**What is being asked**
Wherever "chọn" appears in the records below, copy the line that holds it.

[Modification records]
┄┄┄┄┄┄

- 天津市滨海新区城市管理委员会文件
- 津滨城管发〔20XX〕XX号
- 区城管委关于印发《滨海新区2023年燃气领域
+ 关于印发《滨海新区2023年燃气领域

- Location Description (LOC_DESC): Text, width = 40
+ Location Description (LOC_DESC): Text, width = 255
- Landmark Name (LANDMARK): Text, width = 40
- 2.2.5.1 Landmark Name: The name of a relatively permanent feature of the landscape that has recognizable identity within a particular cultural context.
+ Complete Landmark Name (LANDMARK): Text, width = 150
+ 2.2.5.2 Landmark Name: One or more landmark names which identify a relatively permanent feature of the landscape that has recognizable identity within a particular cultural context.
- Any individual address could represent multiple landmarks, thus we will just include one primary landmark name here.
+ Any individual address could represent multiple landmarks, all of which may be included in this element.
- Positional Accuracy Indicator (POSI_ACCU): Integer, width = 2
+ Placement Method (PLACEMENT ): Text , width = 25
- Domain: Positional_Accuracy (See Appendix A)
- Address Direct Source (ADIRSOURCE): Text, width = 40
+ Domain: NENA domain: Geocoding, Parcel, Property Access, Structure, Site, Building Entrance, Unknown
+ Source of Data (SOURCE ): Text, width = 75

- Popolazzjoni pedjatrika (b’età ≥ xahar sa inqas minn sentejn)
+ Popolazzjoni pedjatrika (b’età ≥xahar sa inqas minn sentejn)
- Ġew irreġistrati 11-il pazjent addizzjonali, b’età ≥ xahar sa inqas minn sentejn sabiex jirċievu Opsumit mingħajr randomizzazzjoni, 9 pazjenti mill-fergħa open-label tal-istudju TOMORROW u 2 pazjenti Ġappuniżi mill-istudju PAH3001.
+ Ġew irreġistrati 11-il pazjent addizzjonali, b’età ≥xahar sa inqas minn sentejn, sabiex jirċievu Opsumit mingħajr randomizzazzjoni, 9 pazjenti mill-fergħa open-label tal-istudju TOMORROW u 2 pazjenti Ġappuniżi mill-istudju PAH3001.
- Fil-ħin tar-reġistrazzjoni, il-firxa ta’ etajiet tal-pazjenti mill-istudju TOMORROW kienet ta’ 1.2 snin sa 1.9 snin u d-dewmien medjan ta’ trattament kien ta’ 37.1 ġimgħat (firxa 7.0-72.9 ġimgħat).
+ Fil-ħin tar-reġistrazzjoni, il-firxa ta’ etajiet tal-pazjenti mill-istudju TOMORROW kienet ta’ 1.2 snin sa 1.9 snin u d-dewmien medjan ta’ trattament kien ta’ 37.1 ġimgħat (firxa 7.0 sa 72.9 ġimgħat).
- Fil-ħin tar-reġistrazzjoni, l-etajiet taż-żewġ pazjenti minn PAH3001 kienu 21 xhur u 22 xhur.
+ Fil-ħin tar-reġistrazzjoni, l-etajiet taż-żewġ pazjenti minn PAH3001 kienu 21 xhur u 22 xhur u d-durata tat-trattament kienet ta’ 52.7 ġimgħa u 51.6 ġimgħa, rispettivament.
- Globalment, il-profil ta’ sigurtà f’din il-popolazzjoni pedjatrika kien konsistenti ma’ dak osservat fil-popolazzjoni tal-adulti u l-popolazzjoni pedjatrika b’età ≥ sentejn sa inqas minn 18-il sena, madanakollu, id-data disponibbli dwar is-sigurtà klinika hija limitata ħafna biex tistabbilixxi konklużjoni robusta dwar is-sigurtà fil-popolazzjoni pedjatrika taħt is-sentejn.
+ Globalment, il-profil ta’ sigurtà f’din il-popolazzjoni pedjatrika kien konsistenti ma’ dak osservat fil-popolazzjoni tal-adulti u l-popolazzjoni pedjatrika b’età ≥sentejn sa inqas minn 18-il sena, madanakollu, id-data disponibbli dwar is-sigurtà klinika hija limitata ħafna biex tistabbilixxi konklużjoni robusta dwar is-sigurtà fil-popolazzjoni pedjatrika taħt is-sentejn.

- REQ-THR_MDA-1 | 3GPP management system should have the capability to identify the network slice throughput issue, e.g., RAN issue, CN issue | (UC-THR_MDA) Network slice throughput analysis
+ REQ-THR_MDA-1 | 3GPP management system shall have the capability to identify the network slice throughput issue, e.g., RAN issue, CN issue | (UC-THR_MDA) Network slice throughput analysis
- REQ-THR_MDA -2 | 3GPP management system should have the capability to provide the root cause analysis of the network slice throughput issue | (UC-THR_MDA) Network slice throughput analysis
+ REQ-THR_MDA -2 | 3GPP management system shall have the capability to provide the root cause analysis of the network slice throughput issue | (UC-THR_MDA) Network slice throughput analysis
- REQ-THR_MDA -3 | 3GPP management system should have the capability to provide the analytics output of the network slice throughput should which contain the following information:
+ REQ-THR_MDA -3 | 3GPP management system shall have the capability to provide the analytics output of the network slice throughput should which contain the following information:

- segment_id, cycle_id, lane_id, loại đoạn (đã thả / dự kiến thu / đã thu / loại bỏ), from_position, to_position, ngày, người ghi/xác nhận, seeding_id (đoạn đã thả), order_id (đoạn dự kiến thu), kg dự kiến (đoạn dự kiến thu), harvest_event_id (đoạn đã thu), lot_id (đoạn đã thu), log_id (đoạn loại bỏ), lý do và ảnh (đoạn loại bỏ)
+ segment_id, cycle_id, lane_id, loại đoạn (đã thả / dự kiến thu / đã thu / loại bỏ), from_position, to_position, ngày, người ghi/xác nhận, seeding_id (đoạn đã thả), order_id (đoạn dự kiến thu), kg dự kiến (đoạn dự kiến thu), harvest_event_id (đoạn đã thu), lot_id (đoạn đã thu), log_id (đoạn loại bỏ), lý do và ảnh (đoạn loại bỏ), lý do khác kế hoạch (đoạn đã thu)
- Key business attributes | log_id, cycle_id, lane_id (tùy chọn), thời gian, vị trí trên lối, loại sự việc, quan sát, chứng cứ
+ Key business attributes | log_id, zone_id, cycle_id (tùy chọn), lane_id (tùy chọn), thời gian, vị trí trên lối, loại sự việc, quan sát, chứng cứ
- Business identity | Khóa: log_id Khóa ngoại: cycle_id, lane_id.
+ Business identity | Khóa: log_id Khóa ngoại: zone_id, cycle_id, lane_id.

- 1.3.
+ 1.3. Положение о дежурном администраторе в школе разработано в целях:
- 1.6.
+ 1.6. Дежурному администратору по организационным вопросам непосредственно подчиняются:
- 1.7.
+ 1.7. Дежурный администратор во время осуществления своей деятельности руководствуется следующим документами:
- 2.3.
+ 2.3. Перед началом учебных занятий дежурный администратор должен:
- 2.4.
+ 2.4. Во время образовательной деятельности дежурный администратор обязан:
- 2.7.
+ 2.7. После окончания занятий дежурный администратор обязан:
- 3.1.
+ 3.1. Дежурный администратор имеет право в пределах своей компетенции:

┄┄┄┄┄┄

**Output of the task**
- Key business attributes | log_id, cycle_id, lane_id (tùy chọn), thời gian, vị trí trên lối, loại sự việc, quan sát, chứng cứ
+ Key business attributes | log_id, zone_id, cycle_id (tùy chọn), lane_id (tùy chọn), thời gian, vị trí trên lối, loại sự việc, quan sát, chứng cứ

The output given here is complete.